The effect size of this change did not differ depending on progestin type (negative affect: F1,117 = 0.30, P = .59; state anxiety: F1,117 = 2.15, P = .15; mental health: F1,117 = .16, P = .69) or ethinylestradiol dose (negative affect: F1,57 = .99, P = .32; state anxiety: F1,57 = 2.30, P = .13; mental health: F1,57 = .14, P = .71) was comparable with mood changes along the menstrual cycle in women with natural cycles (negative affect: F2,175 = 0.13, P = .87; state anxiety: F2,175 = 0.14, P = .32; mental health: F2,175 = 0.65, P = .52).

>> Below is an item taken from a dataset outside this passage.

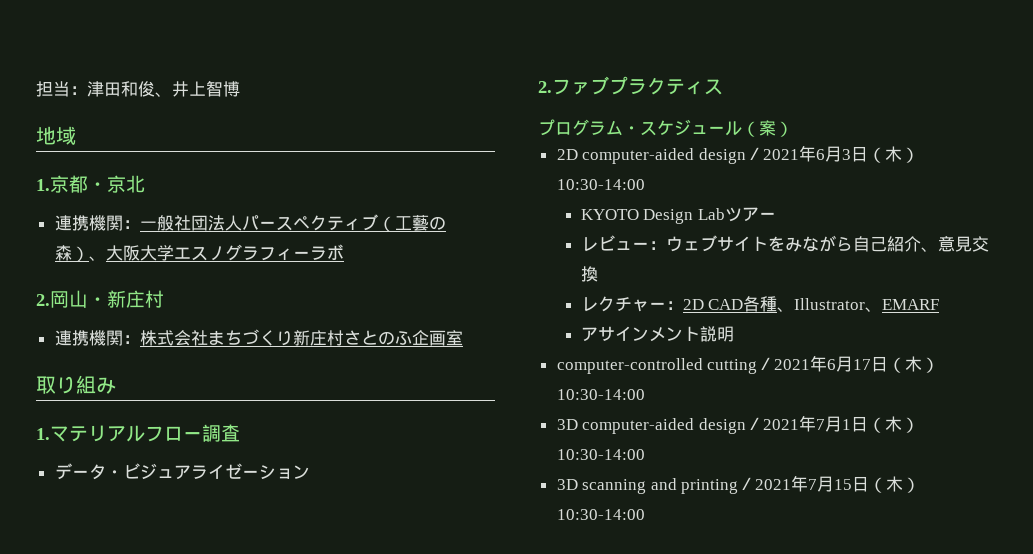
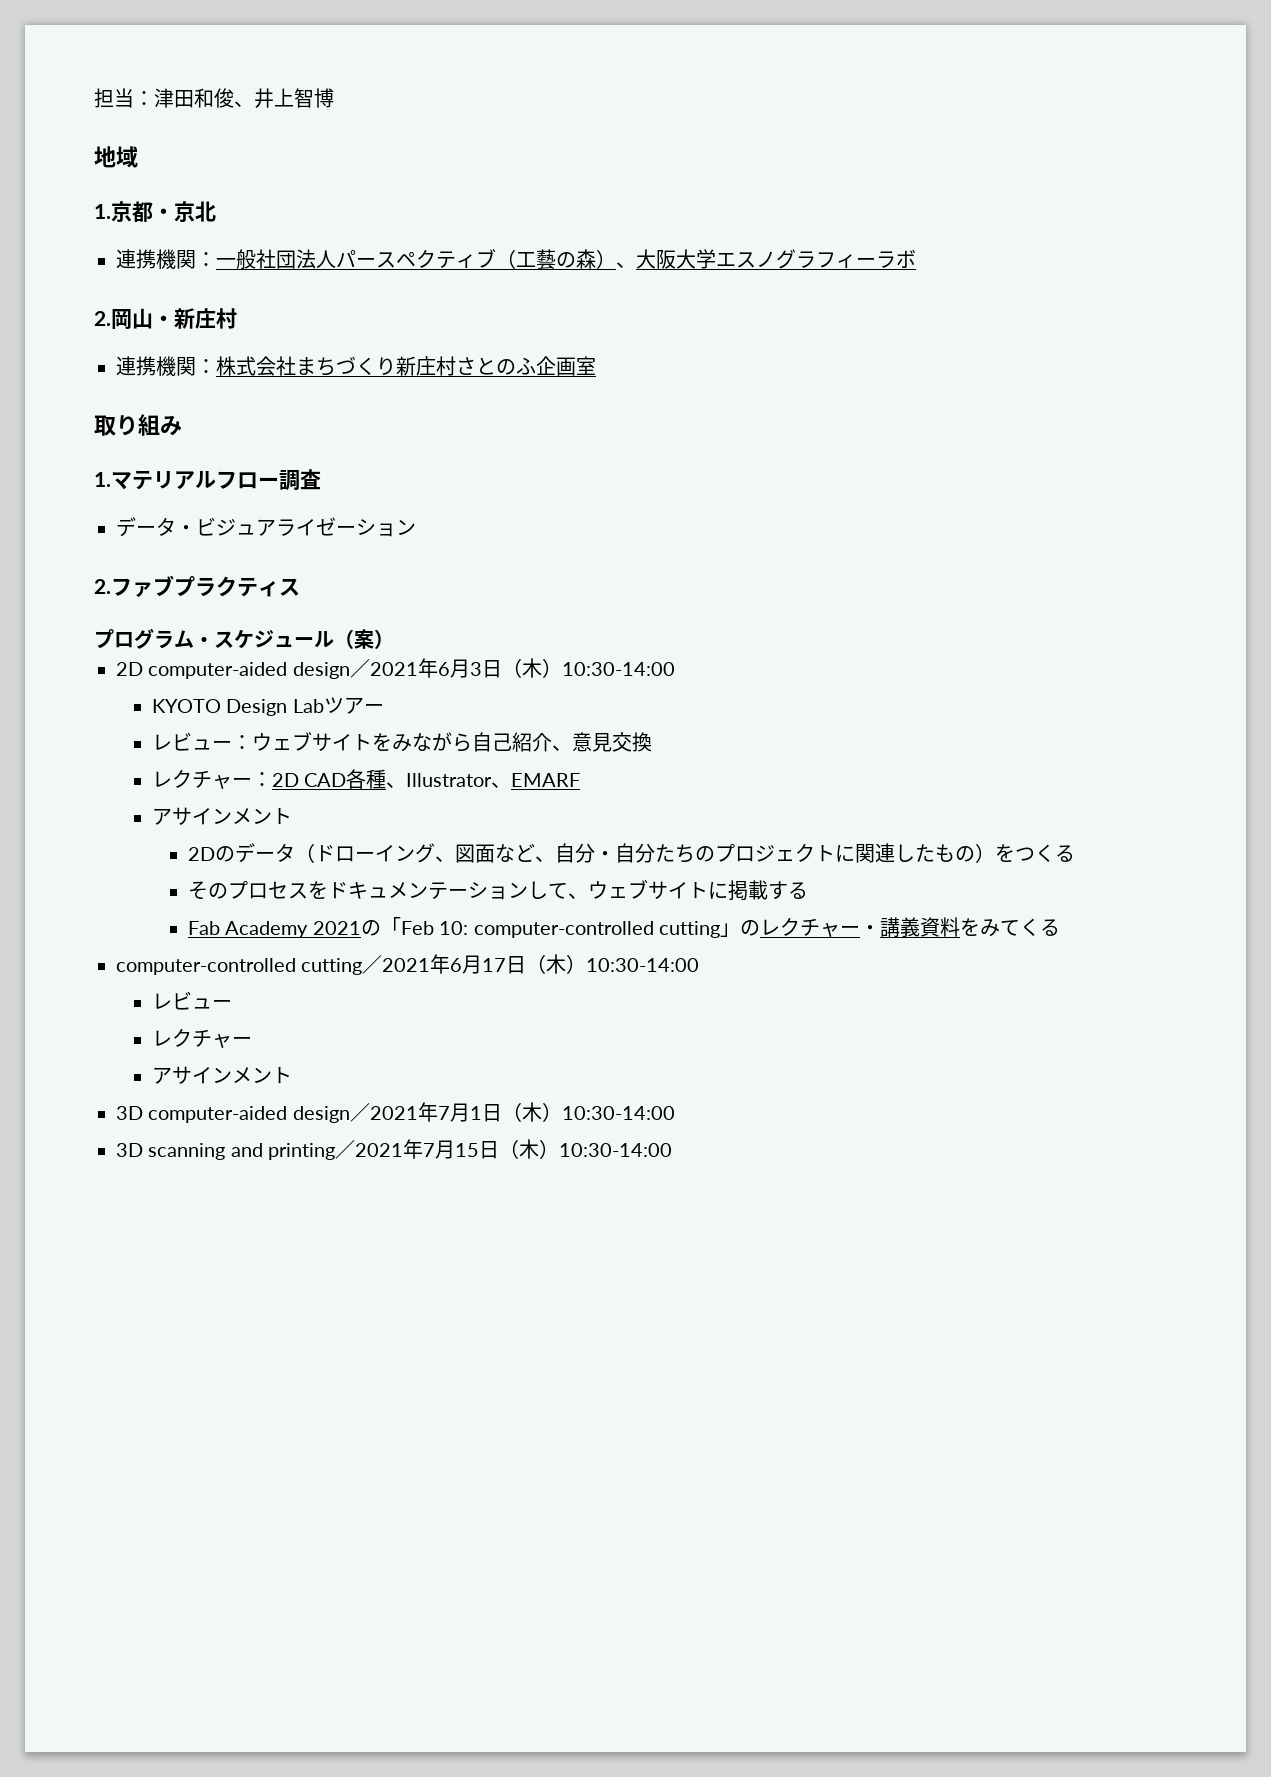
[699,326,734,342] 説明 -> [188,843,1076,863] [188,879,809,901] [188,917,1061,938] // 2Dのデータ（ドローイング、図面など、自分・自分たちのプロジェクトに関連したもの）をつくる // そのプロセスをドキュメンテーションして、ウェブサイトに掲載する // Fab Academy 2021の「Feb 10: computer-controlled cutting」のレクチャー・講義資料をみてくる
(645, 394) none -> [152,991,233,1010] [152,1028,253,1048] [152,1066,293,1084] // レビュー // レクチャー // アサインメント

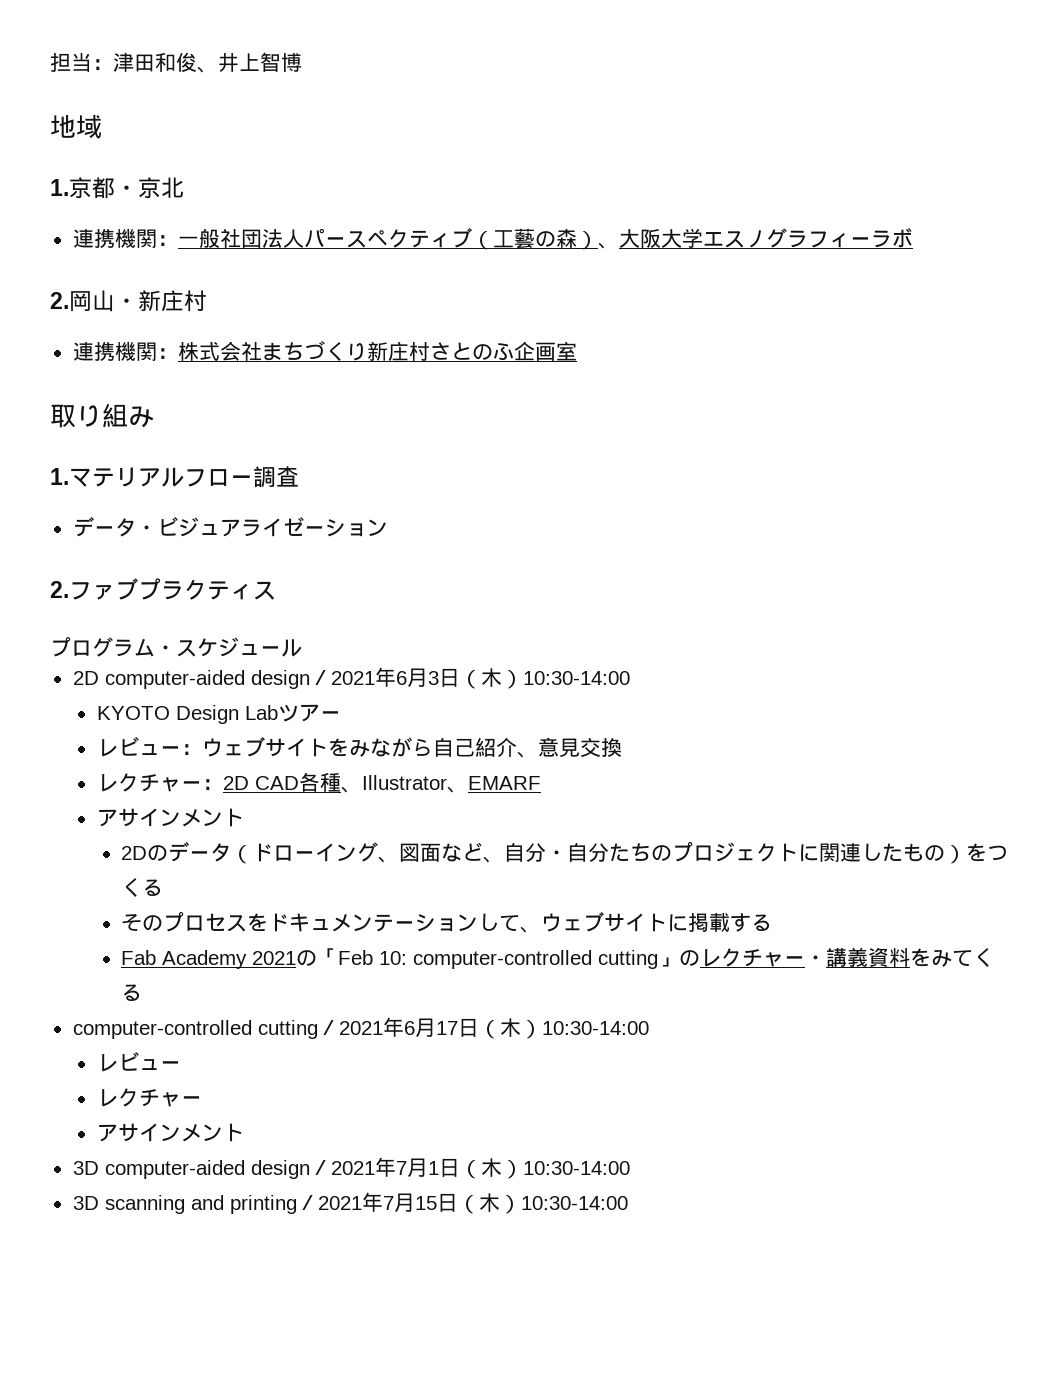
[334,629,394,649] （案） -> (302, 648) none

Mood worsening during the pill pause was more pronounced in women with higher baseline depression scores (negative affect increase of 17.95% [95% CI, 7.80%-28.10%] in COC users with higher trait depression [BDI >8]). Emotion recognition performance did not differ between active pill phase and pill pause.
Conclusions and Relevance
In this case-control study of long-term COC users, withdrawal from contraceptive steroids during the pill pause was associated with adverse mental health symptoms similar to those experienced by women during menses with withdrawal from endogenous steroids. These results question the use of the pill pause from a mental health perspective. Long-term COC users may benefit more from the mood-stabilizing effects of COCs in cases of continuous intake.